> What is expected: Would you give again, exactly as written, the lines from the opening of the records to the line with "Blackadder | LIC: 780 -> T8309", that line included and pictures excluded?

[Content revision data]
****

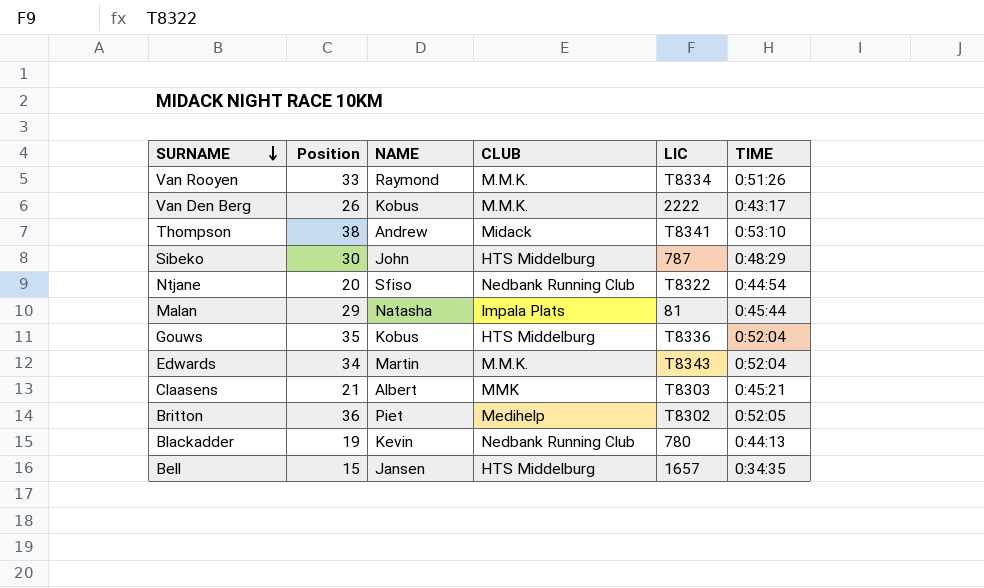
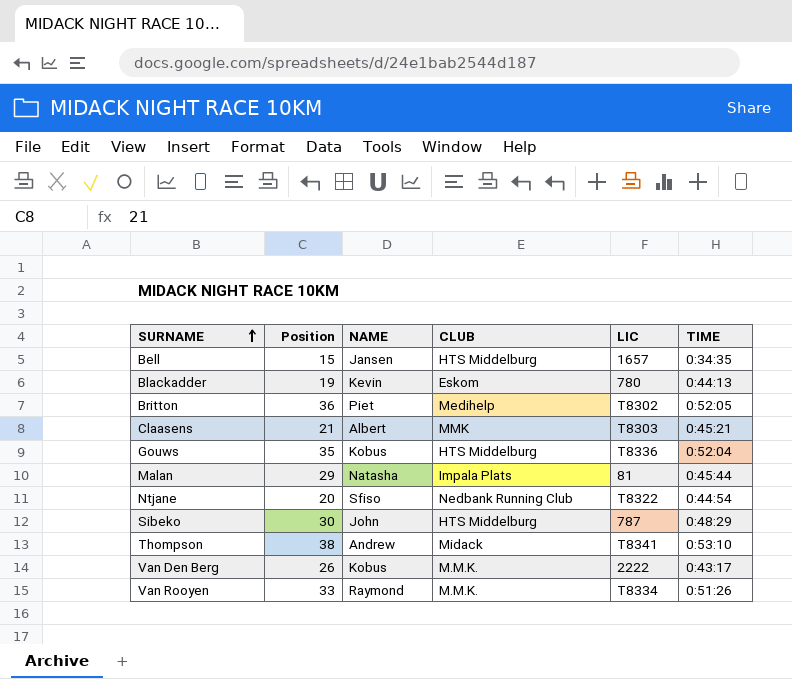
row order: SURNAME descending -> SURNAME ascending
row Edwards: 34 | Martin | M.M.K. | T8343 | 0:52:04 -> none
Blackadder | CLUB: Nedbank Running Club -> Eskom

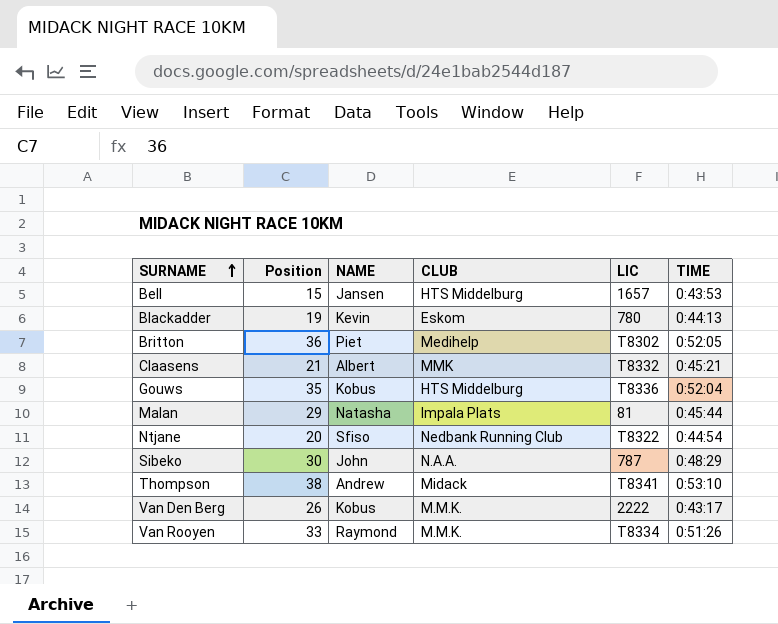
Bell | TIME: 0:34:35 -> 0:43:53
Claasens | LIC: T8303 -> T8332
Sibeko | CLUB: HTS Middelburg -> N.A.A.

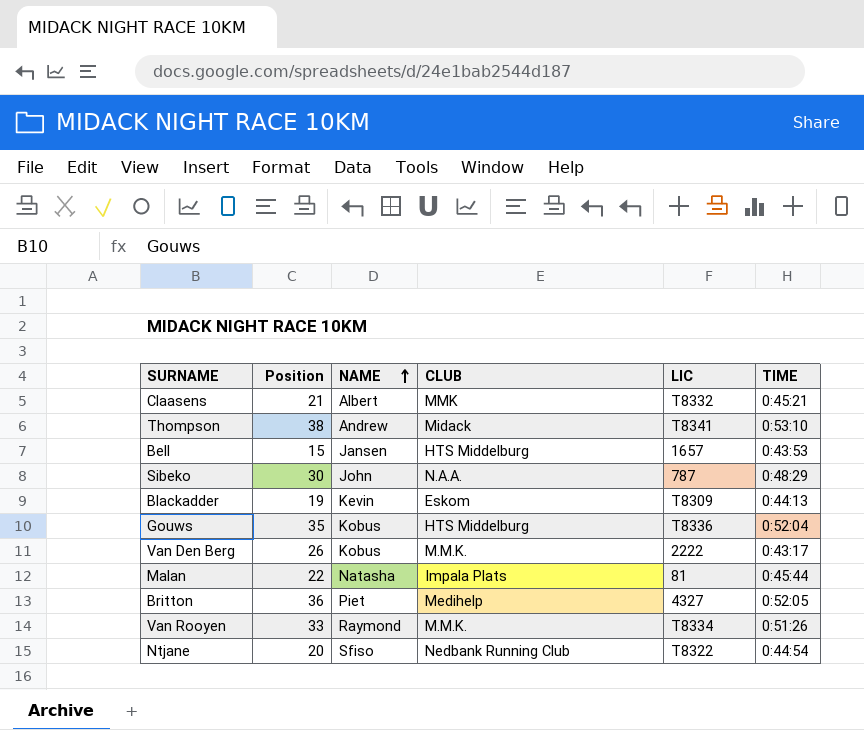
row order: SURNAME ascending -> NAME ascending
Blackadder | LIC: 780 -> T8309
Malan | Position: 29 -> 22
Britton | LIC: T8302 -> 4327

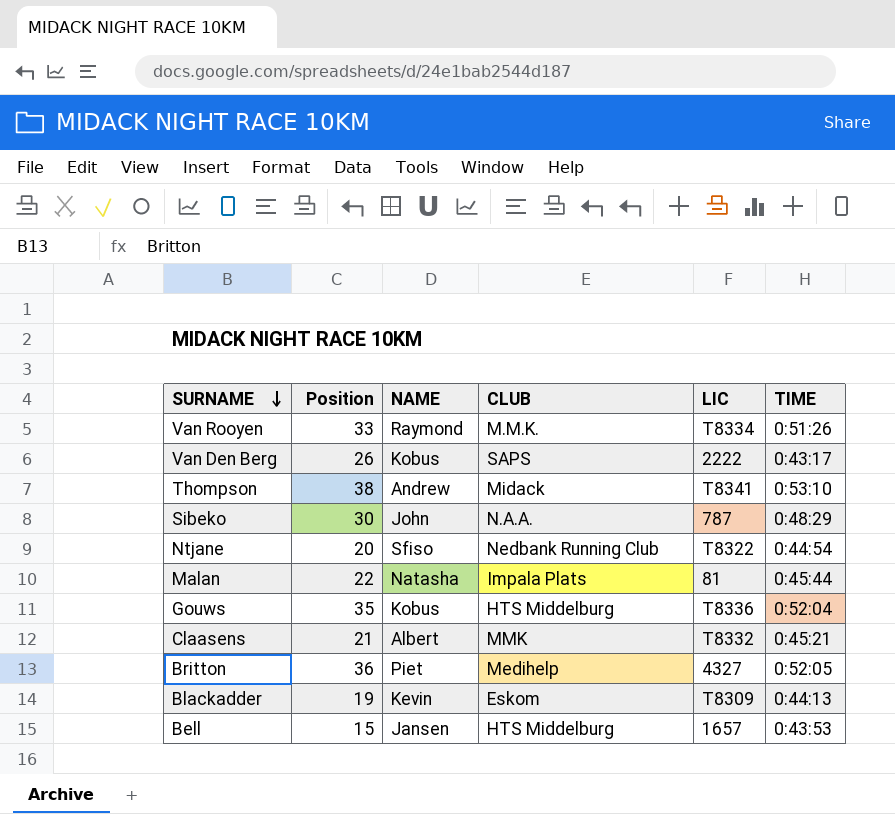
row order: NAME ascending -> SURNAME descending
Van Den Berg | CLUB: M.M.K. -> SAPS

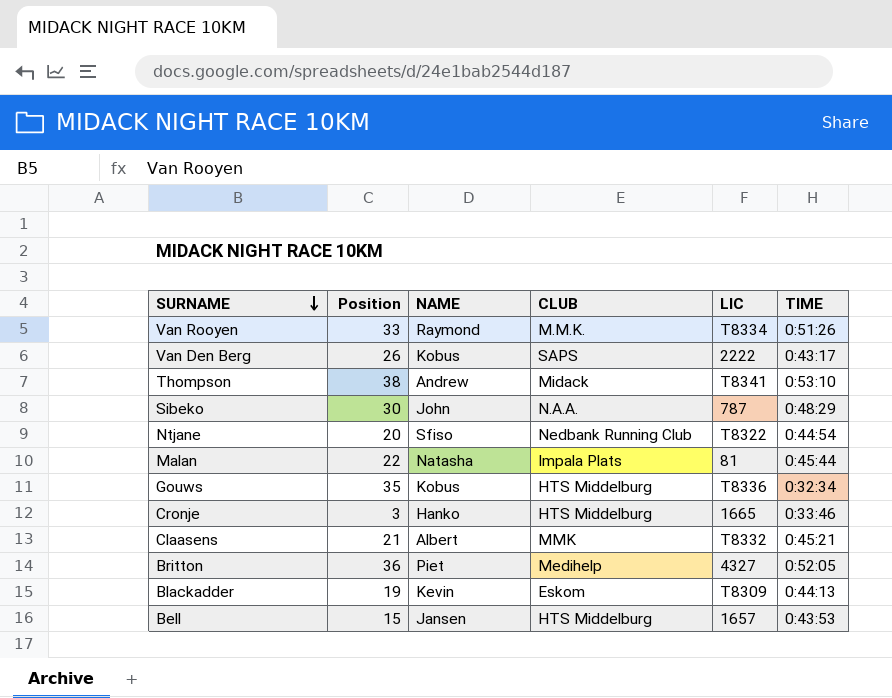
Gouws | TIME: 0:52:04 -> 0:32:34
row Cronje: none -> 3 | Hanko | HTS Middelburg | 1665 | 0:33:46

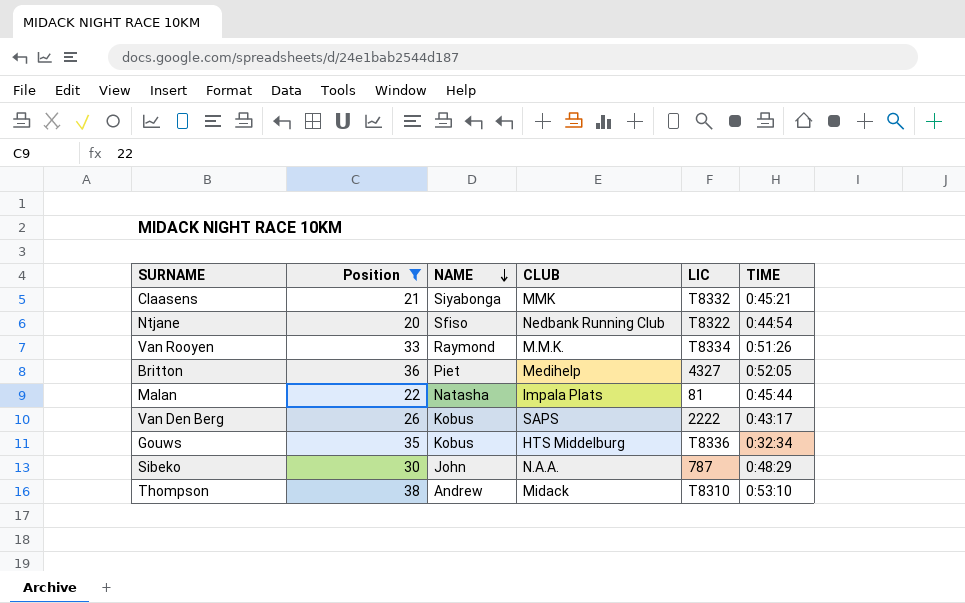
filter: none -> Position >= 20
row order: SURNAME descending -> NAME descending
Claasens | NAME: Albert -> Siyabonga
Thompson | LIC: T8341 -> T8310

****

> The completed task:
row order: SURNAME descending -> SURNAME ascending
row Edwards: 34 | Martin | M.M.K. | T8343 | 0:52:04 -> none
Blackadder | CLUB: Nedbank Running Club -> Eskom

Bell | TIME: 0:34:35 -> 0:43:53
Claasens | LIC: T8303 -> T8332
Sibeko | CLUB: HTS Middelburg -> N.A.A.

row order: SURNAME ascending -> NAME ascending
Blackadder | LIC: 780 -> T8309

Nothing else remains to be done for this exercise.